My network has 4 layers with the following dimensions:
- Layer 1:
(20, 12288)
- Layer 2:
(7, 20)
- Layer 3:
(5, 7)
- Layer 4:
(1, 5)
- Backpropagation and Gradients: The gradients (
dW
anddb
) are computed for all layers correctly during the first iteration, and the parameters (W
andb
) for all layers are updated without issue. - Problem: In subsequent iterations, the parameters for the last layer (layer 4) are not updated, even though gradients for all layers, including the last one, are computed and checked the shapes of gradients and parameters before and after updates for all layers.

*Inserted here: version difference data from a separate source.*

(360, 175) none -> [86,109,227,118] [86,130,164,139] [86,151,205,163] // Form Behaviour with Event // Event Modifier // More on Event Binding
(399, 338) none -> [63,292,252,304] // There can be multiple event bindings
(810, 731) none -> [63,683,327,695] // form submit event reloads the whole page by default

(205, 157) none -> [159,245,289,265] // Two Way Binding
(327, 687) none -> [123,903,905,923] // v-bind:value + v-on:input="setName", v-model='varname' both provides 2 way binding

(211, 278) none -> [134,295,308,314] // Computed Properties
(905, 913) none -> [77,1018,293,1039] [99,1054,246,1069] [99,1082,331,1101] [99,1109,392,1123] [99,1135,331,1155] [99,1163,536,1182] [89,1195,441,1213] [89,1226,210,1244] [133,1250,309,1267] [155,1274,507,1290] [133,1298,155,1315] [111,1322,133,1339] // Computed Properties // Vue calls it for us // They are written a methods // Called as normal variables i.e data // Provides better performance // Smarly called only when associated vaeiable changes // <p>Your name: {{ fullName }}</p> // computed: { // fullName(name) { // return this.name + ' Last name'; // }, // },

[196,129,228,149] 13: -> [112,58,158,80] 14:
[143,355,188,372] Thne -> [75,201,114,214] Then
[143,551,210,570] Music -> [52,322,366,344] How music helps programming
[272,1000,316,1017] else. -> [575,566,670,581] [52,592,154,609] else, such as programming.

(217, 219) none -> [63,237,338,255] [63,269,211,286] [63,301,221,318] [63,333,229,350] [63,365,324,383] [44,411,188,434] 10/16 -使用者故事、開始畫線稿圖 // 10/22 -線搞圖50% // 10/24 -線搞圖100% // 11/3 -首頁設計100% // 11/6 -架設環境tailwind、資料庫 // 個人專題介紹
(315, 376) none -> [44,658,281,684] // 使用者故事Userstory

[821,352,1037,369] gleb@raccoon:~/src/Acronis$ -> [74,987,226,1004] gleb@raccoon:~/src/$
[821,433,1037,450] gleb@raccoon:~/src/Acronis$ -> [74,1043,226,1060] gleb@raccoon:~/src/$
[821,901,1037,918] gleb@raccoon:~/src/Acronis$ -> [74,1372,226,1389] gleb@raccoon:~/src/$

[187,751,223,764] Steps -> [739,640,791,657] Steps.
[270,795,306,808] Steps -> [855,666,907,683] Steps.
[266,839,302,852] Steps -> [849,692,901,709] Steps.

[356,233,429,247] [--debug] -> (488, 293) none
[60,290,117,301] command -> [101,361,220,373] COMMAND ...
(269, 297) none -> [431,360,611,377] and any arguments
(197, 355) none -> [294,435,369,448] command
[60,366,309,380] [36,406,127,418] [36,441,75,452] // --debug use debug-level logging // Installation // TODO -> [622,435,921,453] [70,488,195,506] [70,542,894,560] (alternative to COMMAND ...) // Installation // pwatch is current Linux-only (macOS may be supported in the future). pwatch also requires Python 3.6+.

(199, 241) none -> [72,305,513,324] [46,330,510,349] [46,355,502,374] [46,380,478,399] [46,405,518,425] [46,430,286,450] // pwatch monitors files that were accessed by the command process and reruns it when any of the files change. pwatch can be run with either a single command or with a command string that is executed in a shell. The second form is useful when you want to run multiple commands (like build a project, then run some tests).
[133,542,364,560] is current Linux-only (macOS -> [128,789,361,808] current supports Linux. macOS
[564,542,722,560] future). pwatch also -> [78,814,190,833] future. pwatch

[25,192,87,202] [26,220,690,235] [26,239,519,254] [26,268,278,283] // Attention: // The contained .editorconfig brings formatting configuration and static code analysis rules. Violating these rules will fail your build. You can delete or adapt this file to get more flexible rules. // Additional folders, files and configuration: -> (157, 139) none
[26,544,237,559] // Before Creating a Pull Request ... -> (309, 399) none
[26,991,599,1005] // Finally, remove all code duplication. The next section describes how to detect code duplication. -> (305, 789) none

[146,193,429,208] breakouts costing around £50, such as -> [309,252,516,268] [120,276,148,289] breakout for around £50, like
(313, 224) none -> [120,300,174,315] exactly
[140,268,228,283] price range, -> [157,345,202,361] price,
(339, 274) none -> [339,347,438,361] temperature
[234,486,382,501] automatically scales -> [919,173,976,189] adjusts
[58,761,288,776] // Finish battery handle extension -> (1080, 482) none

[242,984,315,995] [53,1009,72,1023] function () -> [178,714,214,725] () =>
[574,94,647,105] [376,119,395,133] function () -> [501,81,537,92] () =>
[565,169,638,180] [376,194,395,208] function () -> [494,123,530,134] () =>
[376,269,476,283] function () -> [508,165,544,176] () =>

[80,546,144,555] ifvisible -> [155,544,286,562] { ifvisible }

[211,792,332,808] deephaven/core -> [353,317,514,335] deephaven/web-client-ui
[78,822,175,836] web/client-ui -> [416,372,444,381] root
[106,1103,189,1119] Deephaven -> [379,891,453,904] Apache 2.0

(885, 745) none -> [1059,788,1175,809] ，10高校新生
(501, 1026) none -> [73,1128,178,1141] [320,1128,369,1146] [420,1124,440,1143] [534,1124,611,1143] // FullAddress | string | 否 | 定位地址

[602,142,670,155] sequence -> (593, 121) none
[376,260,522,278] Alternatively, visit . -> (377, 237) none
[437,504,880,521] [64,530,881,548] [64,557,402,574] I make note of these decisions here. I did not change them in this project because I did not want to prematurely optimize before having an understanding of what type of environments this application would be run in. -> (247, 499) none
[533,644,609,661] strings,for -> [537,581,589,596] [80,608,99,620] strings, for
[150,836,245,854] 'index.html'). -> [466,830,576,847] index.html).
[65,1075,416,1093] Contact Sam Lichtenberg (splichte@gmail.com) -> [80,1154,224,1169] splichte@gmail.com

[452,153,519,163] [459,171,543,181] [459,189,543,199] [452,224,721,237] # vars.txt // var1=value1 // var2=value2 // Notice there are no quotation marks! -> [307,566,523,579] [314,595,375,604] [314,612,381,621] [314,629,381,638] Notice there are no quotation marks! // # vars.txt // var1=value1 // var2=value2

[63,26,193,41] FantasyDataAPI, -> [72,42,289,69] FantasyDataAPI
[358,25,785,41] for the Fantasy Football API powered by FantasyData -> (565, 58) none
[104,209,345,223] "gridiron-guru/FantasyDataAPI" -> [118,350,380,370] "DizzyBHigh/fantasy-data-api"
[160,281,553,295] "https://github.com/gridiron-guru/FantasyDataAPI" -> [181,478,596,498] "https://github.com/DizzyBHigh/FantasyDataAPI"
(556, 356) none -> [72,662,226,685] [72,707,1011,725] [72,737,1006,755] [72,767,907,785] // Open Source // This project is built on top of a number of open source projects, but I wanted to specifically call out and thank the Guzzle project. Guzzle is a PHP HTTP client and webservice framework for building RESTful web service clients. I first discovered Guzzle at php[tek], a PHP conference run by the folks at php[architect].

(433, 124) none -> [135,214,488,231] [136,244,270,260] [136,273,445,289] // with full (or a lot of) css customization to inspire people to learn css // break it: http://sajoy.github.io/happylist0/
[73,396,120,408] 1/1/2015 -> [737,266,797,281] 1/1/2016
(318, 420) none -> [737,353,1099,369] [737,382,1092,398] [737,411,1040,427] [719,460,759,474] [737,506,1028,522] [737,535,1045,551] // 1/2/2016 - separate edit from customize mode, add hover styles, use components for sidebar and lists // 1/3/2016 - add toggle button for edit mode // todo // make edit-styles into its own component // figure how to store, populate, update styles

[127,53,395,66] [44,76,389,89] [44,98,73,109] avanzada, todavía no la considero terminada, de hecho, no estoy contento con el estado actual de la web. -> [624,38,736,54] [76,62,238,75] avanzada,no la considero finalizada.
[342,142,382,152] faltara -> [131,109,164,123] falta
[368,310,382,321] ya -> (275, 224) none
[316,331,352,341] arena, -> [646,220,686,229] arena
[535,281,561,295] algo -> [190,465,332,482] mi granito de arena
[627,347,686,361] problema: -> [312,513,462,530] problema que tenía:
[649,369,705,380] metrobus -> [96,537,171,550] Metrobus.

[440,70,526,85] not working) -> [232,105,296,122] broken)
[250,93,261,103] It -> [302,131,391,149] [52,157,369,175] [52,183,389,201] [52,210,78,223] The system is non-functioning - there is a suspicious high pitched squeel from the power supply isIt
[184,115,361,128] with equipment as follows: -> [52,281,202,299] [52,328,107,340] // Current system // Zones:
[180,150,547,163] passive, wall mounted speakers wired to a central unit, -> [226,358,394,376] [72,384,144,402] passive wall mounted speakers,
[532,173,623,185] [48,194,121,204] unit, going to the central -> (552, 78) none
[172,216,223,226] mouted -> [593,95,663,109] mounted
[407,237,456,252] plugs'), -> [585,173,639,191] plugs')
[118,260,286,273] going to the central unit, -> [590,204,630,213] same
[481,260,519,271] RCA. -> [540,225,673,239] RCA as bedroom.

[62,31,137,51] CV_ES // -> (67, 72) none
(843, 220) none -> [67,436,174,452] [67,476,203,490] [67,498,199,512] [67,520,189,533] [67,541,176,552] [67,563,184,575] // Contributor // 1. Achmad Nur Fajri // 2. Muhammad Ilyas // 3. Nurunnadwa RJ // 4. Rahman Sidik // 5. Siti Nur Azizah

They seem consistent during the first iteration. Here’s the log of updates from my implementation:
Iteration 0:
Updating layer 1
Before: W1 shape (20, 12288)
After: W1 shape (20, 12288)
...
Updating layer 4
Before: W4 shape (1, 5)
After: W4 shape (1, 5)
Iteration 1:
Updating layer 1
Before: W1 shape (5, 10)
After: W1 shape (5, 10)
...
Updating layer 3
Before: W3 shape (1, 6)
After: W3 shape (1, 6)
Why would layer 4 parameters be updated correctly in iteration 0 but not in subsequent iterations?